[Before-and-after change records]
Segment Open
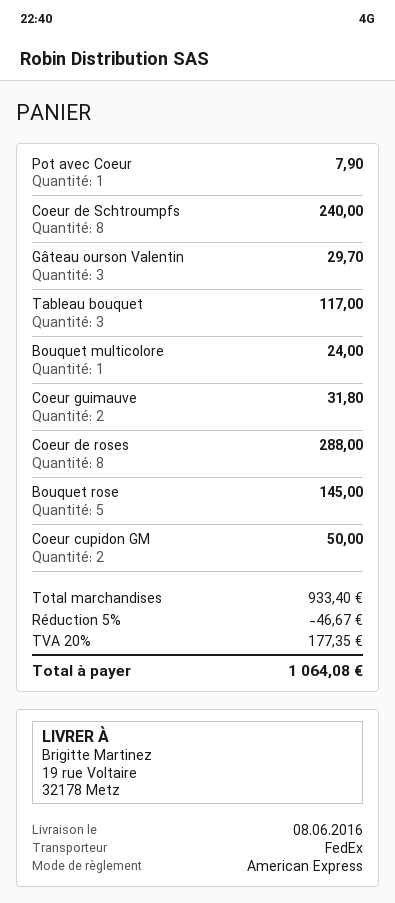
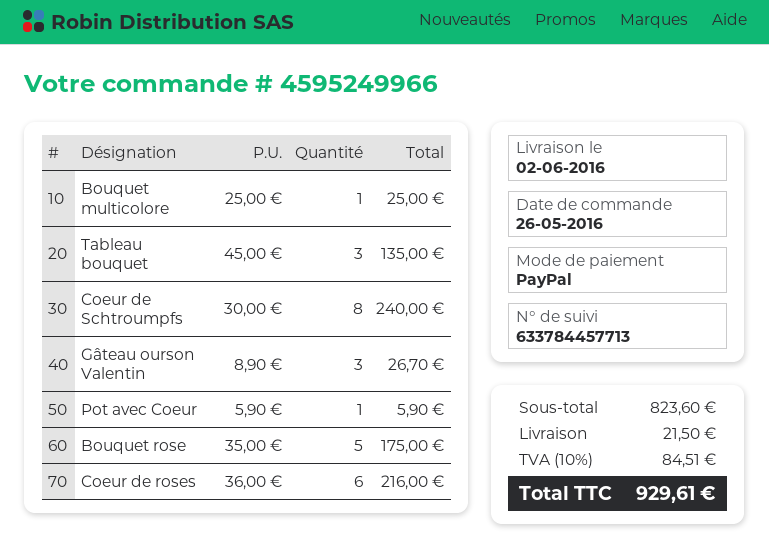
delivery date: 2016-06-08 -> 2016-06-02
payment method: American Express -> PayPal
Pot avec Coeur: 1 for 7.90 -> 1 for 5.90
Gâteau ourson Valentin: 3 for 29.70 -> 3 for 26.70
Tableau bouquet: 3 for 117.00 -> 3 for 135.00
Bouquet multicolore: 1 for 24.00 -> 1 for 25.00
Coeur guimauve: 2 for 31.80 -> none
Coeur de roses: 8 for 288.00 -> 6 for 216.00
Bouquet rose: 5 for 145.00 -> 5 for 175.00
Coeur cupidon GM: 2 for 50.00 -> none
subtotal: 933.40 -> 823.60
discount: 5% = 46.67 -> none
shipping: none -> 21.50
tax: 20% = 177.35 -> 10% = 84.51
total: 1064.08 -> 929.61

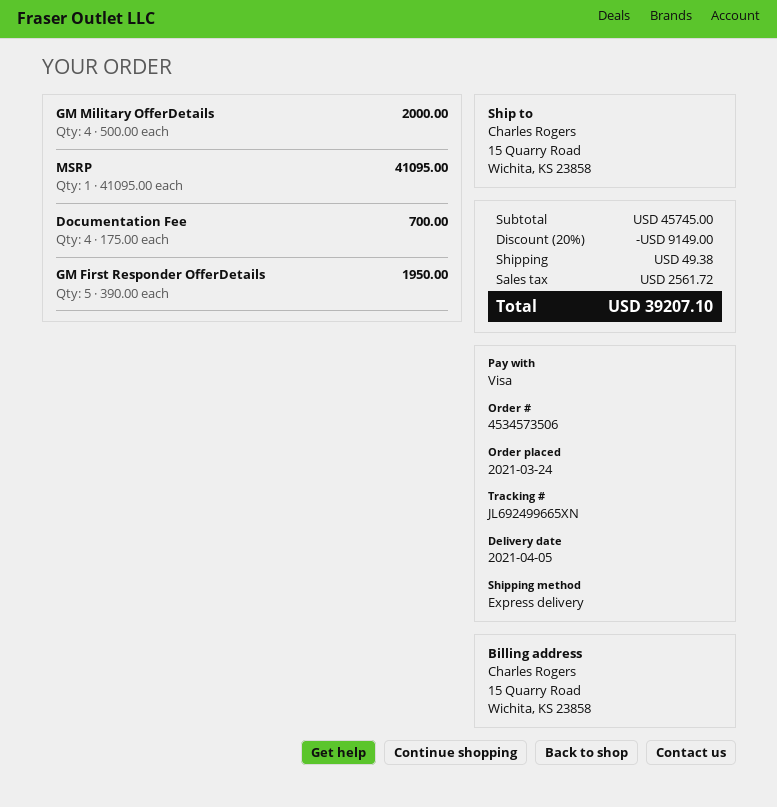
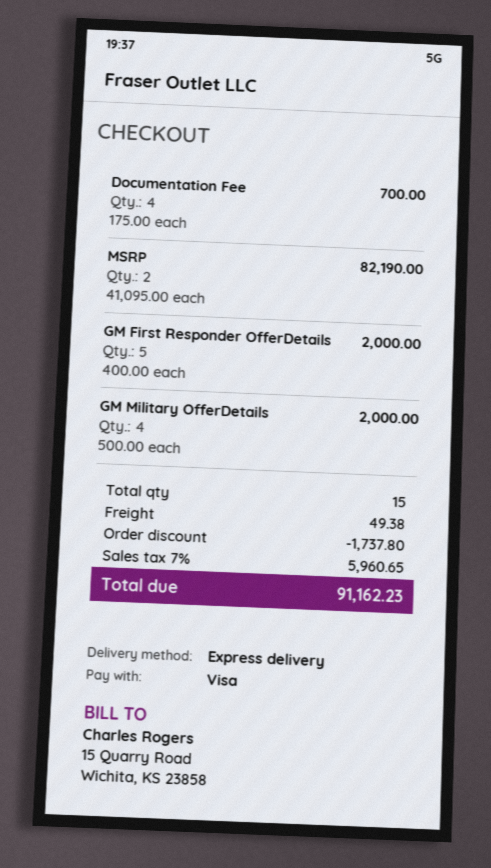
MSRP: 1 x 41095.00 = 41095.00 -> 2 x 41095.00 = 82190.00
GM First Responder OfferDetails: 5 x 390.00 = 1950.00 -> 5 x 400.00 = 2000.00
discount: 9149.00 -> 1737.80
tax: 2561.72 -> 5960.65
total: 39207.10 -> 91162.23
Segment Closed
• DIRECTIONS:
From the line containing "discount: 5% = 46.67 -> none" down to the end of the data above, reproduce each line exactly; no pictures.

• TASK OUTPUT:
discount: 5% = 46.67 -> none
shipping: none -> 21.50
tax: 20% = 177.35 -> 10% = 84.51
total: 1064.08 -> 929.61

MSRP: 1 x 41095.00 = 41095.00 -> 2 x 41095.00 = 82190.00
GM First Responder OfferDetails: 5 x 390.00 = 1950.00 -> 5 x 400.00 = 2000.00
discount: 9149.00 -> 1737.80
tax: 2561.72 -> 5960.65
total: 39207.10 -> 91162.23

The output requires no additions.